* [Exercise directions]: Starting at the line below with "html: none ->" and stopping at the line with "font-style: italic ->", please print each line exactly, those two included, and skip every picture.

* [Dataset extract]:
◆ ◆ ◆

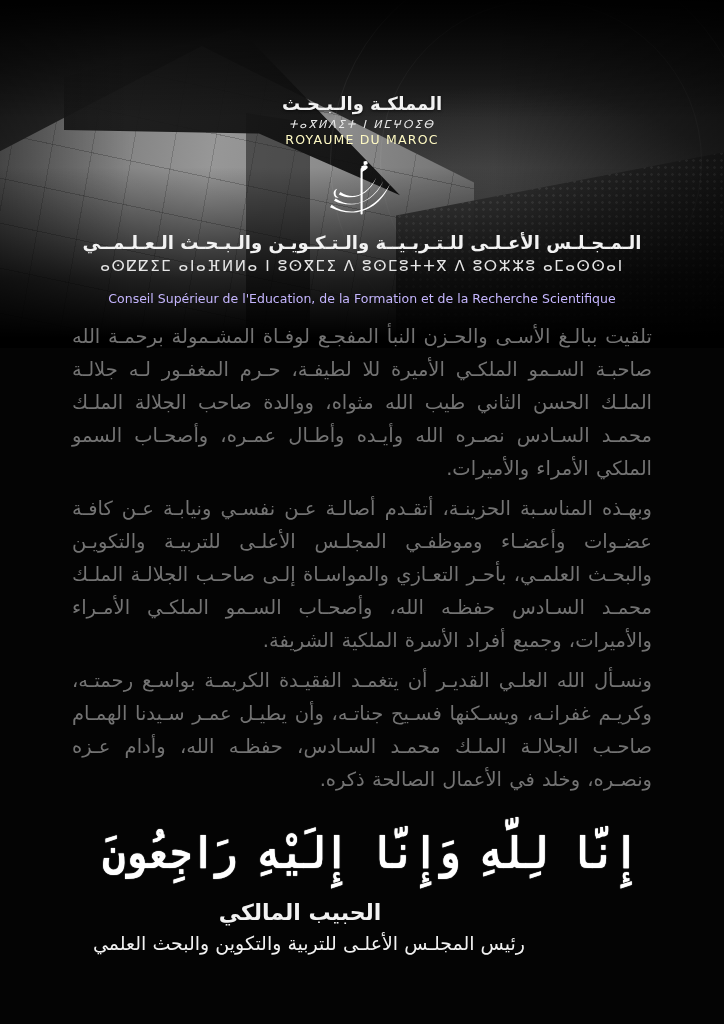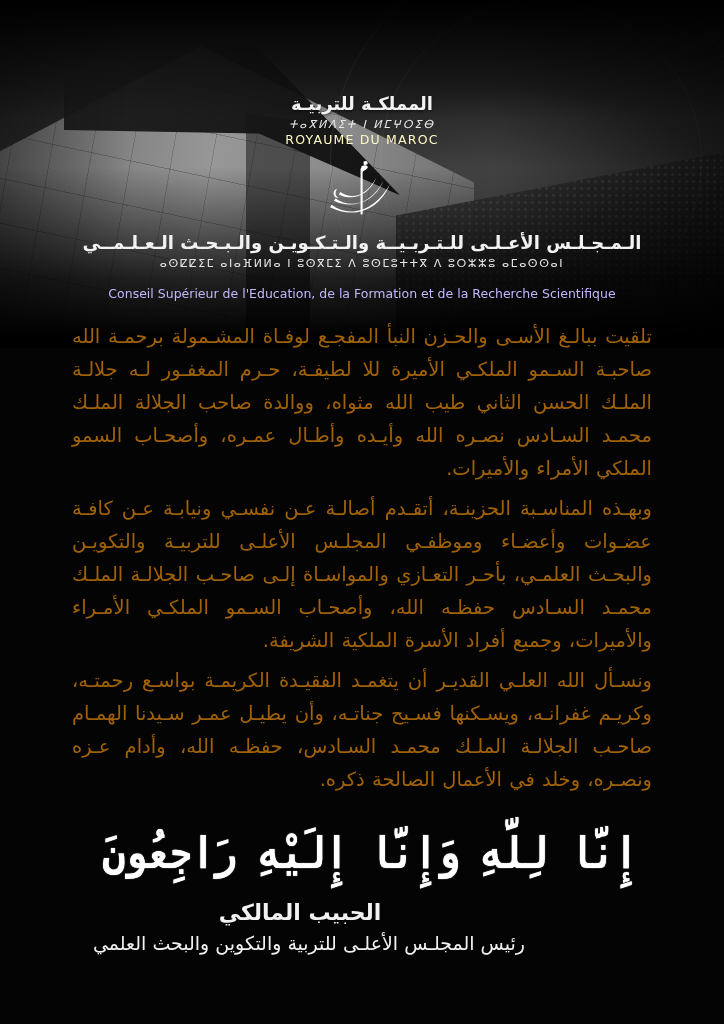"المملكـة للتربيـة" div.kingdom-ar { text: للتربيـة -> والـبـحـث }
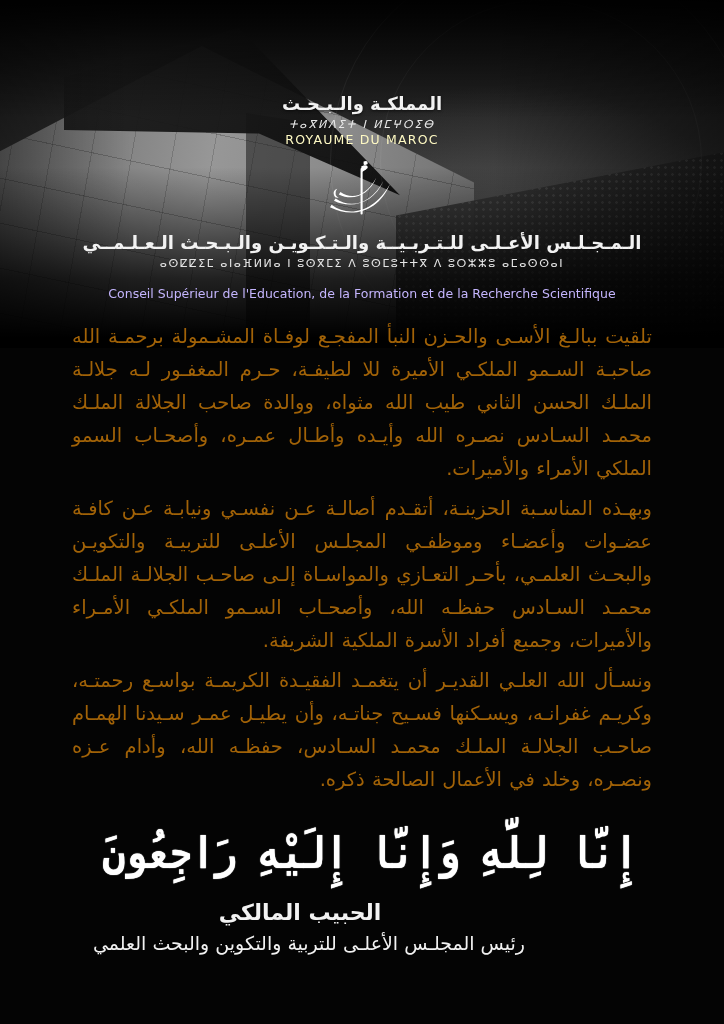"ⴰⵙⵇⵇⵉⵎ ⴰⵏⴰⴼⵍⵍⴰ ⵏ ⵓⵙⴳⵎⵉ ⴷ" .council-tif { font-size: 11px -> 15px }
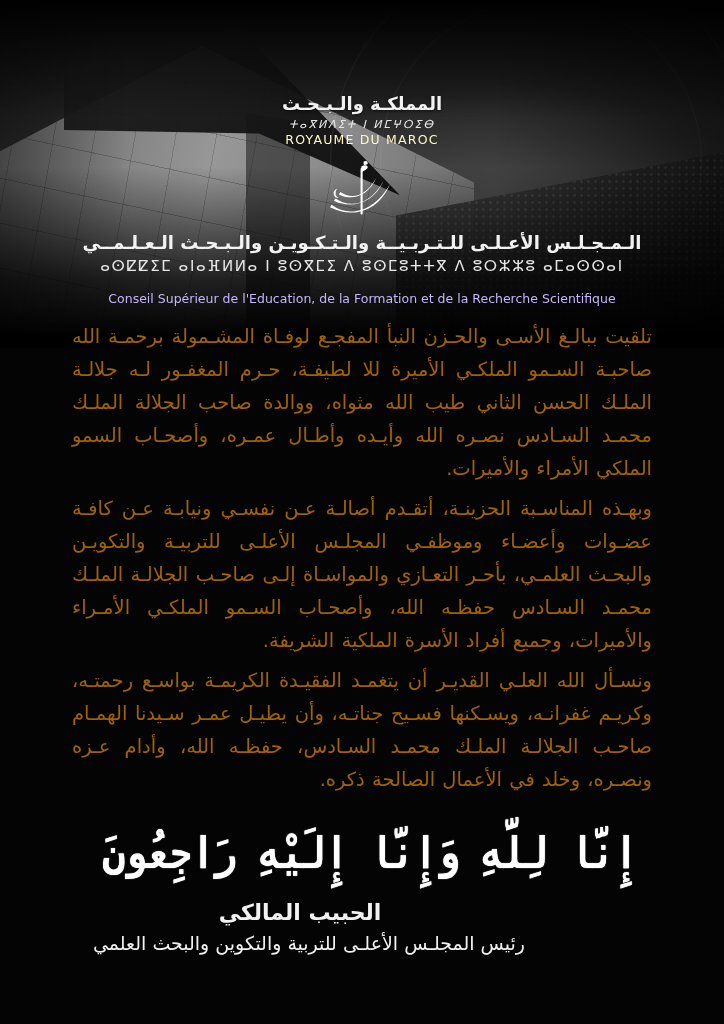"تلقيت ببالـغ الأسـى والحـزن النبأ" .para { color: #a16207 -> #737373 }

◆ ◆ ◆

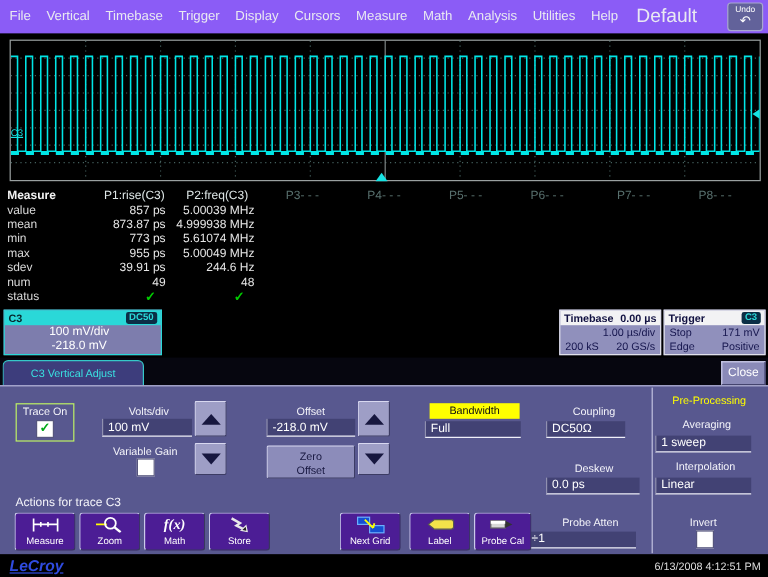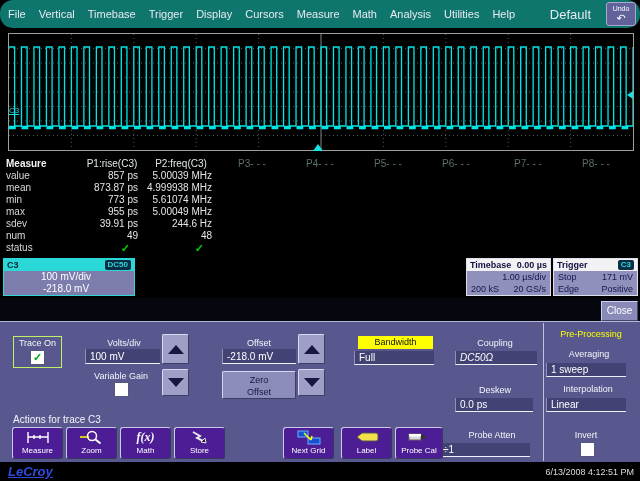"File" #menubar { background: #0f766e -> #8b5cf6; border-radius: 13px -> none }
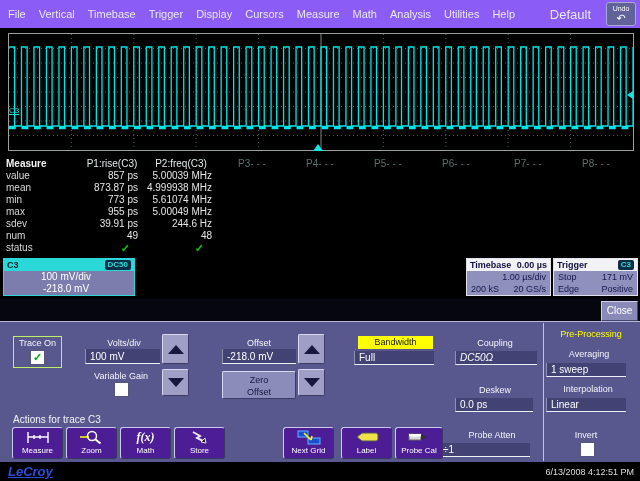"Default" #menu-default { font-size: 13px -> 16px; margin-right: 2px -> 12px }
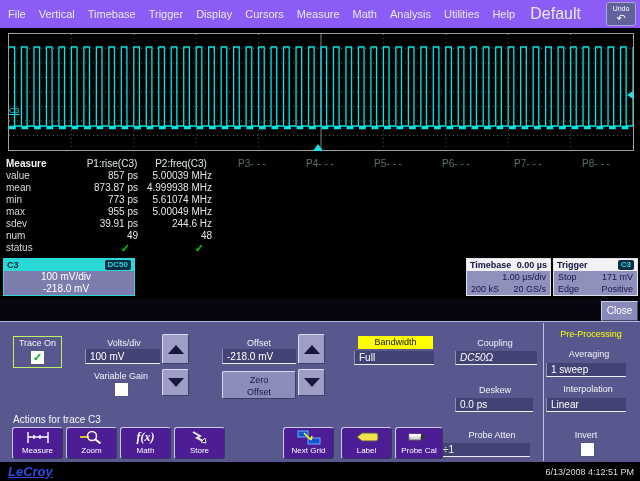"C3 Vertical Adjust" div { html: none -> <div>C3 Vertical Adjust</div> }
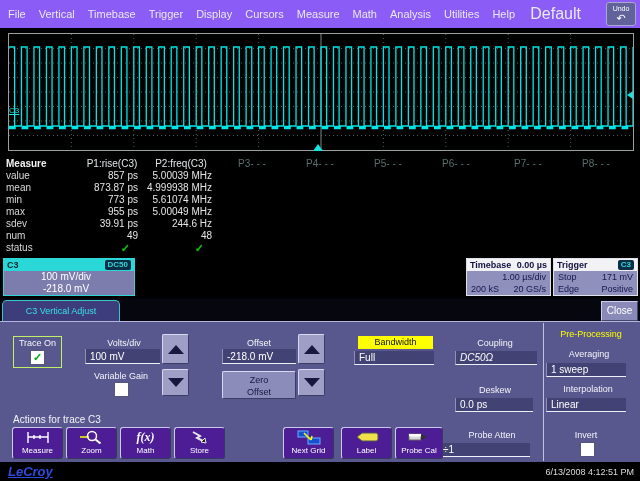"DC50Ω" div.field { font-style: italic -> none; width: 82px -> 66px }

◆ ◆ ◆

* [Response]:
"C3 Vertical Adjust" div { html: none -> <div>C3 Vertical Adjust</div> }
"DC50Ω" div.field { font-style: italic -> none; width: 82px -> 66px }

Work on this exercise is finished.